Segment Start: EXERCISE DATA
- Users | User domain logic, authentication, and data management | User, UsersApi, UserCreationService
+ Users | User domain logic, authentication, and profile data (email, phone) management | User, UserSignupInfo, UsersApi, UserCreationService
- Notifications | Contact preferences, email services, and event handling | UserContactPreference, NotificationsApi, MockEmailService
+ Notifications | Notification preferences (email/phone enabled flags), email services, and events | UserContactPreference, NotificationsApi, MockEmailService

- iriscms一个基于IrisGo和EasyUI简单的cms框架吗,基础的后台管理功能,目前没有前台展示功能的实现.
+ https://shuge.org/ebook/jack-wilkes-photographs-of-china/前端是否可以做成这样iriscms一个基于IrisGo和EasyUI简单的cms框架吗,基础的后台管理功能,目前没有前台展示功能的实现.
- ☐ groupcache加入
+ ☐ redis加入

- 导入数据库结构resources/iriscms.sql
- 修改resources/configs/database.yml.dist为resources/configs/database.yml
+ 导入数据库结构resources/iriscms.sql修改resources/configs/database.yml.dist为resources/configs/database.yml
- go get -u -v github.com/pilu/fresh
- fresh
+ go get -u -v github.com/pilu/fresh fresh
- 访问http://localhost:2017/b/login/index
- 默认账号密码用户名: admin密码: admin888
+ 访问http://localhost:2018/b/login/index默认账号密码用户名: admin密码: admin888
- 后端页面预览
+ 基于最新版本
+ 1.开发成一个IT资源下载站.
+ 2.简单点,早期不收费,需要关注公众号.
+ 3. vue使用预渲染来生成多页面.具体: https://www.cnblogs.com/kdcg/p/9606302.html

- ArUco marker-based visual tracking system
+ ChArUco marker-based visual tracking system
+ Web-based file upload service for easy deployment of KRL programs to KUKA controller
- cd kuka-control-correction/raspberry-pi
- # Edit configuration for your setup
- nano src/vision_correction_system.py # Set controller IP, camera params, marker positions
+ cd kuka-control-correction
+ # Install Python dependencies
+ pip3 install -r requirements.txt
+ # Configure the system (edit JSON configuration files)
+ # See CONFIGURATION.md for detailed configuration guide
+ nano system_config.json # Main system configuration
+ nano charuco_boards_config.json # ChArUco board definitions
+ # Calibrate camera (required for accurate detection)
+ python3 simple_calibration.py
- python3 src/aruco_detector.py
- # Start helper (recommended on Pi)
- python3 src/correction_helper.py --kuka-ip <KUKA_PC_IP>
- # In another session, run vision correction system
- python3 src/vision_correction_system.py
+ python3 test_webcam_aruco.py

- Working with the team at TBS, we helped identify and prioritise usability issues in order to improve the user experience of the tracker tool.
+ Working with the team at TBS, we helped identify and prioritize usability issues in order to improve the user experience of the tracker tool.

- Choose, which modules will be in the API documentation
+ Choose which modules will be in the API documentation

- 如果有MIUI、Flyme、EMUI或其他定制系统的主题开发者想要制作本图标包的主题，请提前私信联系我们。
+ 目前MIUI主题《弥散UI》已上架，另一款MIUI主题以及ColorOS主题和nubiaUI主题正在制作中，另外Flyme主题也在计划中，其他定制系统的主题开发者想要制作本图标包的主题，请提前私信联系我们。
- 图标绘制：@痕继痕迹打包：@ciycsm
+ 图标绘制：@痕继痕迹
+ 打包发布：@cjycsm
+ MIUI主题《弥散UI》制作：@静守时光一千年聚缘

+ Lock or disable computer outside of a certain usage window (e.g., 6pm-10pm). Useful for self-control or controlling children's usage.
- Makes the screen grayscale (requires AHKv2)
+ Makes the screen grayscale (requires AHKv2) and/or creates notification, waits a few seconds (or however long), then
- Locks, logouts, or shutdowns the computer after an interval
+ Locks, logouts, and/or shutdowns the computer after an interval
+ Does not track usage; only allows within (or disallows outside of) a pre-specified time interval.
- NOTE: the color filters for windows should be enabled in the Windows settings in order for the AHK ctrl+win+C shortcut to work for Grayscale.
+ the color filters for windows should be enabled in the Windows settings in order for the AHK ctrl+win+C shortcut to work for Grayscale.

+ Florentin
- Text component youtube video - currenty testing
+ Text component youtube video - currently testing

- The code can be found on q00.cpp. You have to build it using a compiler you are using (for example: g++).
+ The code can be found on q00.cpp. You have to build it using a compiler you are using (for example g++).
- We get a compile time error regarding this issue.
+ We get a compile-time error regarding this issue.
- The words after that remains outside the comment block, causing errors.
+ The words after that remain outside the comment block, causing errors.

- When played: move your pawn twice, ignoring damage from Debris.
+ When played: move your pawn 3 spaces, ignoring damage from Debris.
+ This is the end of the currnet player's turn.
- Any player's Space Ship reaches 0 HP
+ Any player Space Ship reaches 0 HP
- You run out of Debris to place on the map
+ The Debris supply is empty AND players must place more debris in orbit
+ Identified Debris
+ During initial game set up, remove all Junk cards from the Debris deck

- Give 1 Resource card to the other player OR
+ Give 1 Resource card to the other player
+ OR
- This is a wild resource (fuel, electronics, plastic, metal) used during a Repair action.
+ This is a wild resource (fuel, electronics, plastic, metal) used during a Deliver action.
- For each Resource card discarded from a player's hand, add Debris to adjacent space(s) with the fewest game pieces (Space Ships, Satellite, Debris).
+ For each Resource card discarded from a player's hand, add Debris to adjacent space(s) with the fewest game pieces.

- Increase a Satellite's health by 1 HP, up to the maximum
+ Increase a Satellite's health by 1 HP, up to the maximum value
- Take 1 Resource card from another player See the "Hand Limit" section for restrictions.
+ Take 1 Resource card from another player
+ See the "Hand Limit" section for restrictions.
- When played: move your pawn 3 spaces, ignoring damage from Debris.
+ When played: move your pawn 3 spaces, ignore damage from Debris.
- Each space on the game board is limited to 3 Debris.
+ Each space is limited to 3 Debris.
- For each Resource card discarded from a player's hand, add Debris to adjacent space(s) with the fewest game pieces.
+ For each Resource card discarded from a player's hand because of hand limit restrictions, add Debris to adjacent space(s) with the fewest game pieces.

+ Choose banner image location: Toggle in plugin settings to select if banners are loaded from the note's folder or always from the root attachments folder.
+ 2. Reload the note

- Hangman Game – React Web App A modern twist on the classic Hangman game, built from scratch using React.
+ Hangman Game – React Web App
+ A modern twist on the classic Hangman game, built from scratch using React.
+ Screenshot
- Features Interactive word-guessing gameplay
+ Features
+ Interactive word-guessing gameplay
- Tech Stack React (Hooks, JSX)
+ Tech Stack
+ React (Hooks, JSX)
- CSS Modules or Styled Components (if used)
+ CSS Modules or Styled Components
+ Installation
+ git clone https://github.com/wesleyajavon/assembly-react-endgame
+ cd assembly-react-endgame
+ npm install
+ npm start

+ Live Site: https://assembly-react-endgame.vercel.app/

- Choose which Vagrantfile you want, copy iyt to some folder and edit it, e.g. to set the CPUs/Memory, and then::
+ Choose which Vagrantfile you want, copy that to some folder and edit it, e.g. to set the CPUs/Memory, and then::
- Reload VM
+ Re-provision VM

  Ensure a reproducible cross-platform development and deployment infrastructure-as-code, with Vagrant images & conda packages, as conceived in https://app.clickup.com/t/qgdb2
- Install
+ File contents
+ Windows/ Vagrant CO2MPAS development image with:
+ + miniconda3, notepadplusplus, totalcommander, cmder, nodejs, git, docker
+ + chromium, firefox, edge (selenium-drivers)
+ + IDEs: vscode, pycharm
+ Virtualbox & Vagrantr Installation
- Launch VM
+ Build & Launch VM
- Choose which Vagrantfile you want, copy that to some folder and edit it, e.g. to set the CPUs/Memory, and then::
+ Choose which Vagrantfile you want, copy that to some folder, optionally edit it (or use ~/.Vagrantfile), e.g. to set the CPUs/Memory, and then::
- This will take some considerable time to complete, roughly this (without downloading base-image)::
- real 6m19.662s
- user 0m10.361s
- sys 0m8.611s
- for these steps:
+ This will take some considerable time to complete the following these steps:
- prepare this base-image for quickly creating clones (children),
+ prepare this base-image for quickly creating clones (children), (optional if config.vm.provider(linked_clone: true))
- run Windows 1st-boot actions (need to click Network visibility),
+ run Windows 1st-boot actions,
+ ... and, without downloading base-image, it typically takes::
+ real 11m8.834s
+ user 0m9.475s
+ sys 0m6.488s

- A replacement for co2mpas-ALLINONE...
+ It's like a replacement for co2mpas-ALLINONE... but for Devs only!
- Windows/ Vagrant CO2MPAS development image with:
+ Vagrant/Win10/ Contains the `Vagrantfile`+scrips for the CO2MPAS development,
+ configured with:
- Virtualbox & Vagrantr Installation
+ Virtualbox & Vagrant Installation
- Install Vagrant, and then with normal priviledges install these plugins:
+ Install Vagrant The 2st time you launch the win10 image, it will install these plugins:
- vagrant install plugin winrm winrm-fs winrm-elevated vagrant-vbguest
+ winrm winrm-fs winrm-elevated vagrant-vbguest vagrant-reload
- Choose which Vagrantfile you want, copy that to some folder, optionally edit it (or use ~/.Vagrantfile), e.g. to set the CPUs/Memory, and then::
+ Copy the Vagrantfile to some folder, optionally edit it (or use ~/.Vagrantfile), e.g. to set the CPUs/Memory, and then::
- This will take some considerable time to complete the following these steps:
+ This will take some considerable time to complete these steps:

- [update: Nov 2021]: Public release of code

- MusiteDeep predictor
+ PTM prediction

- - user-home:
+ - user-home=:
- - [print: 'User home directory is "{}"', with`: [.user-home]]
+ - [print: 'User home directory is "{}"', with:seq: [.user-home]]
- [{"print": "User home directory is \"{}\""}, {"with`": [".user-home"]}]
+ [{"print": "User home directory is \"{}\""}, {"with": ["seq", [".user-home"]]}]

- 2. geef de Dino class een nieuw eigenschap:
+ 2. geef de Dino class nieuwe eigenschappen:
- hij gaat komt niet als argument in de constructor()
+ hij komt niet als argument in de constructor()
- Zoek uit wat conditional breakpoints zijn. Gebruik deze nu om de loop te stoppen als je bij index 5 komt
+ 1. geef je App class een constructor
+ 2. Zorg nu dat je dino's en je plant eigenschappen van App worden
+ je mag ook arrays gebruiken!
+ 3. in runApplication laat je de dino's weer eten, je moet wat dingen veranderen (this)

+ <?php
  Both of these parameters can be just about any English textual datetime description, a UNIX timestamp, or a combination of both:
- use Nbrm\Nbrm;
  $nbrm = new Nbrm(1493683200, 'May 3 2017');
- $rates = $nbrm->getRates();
Segment End: EXERCISE DATA
EXERCISE:
Reproduce exactly the lines above from the line with "- Give 1 Resource card to the other player OR" to the line with "- Take 1 Resource", including both, and add nothing.

RESULT FOR THIS EXERCISE:
- Give 1 Resource card to the other player OR
+ Give 1 Resource card to the other player
+ OR
- This is a wild resource (fuel, electronics, plastic, metal) used during a Repair action.
+ This is a wild resource (fuel, electronics, plastic, metal) used during a Deliver action.
- For each Resource card discarded from a player's hand, add Debris to adjacent space(s) with the fewest game pieces (Space Ships, Satellite, Debris).
+ For each Resource card discarded from a player's hand, add Debris to adjacent space(s) with the fewest game pieces.

- Increase a Satellite's health by 1 HP, up to the maximum
+ Increase a Satellite's health by 1 HP, up to the maximum value
- Take 1 Resource card from another player See the "Hand Limit" section for restrictions.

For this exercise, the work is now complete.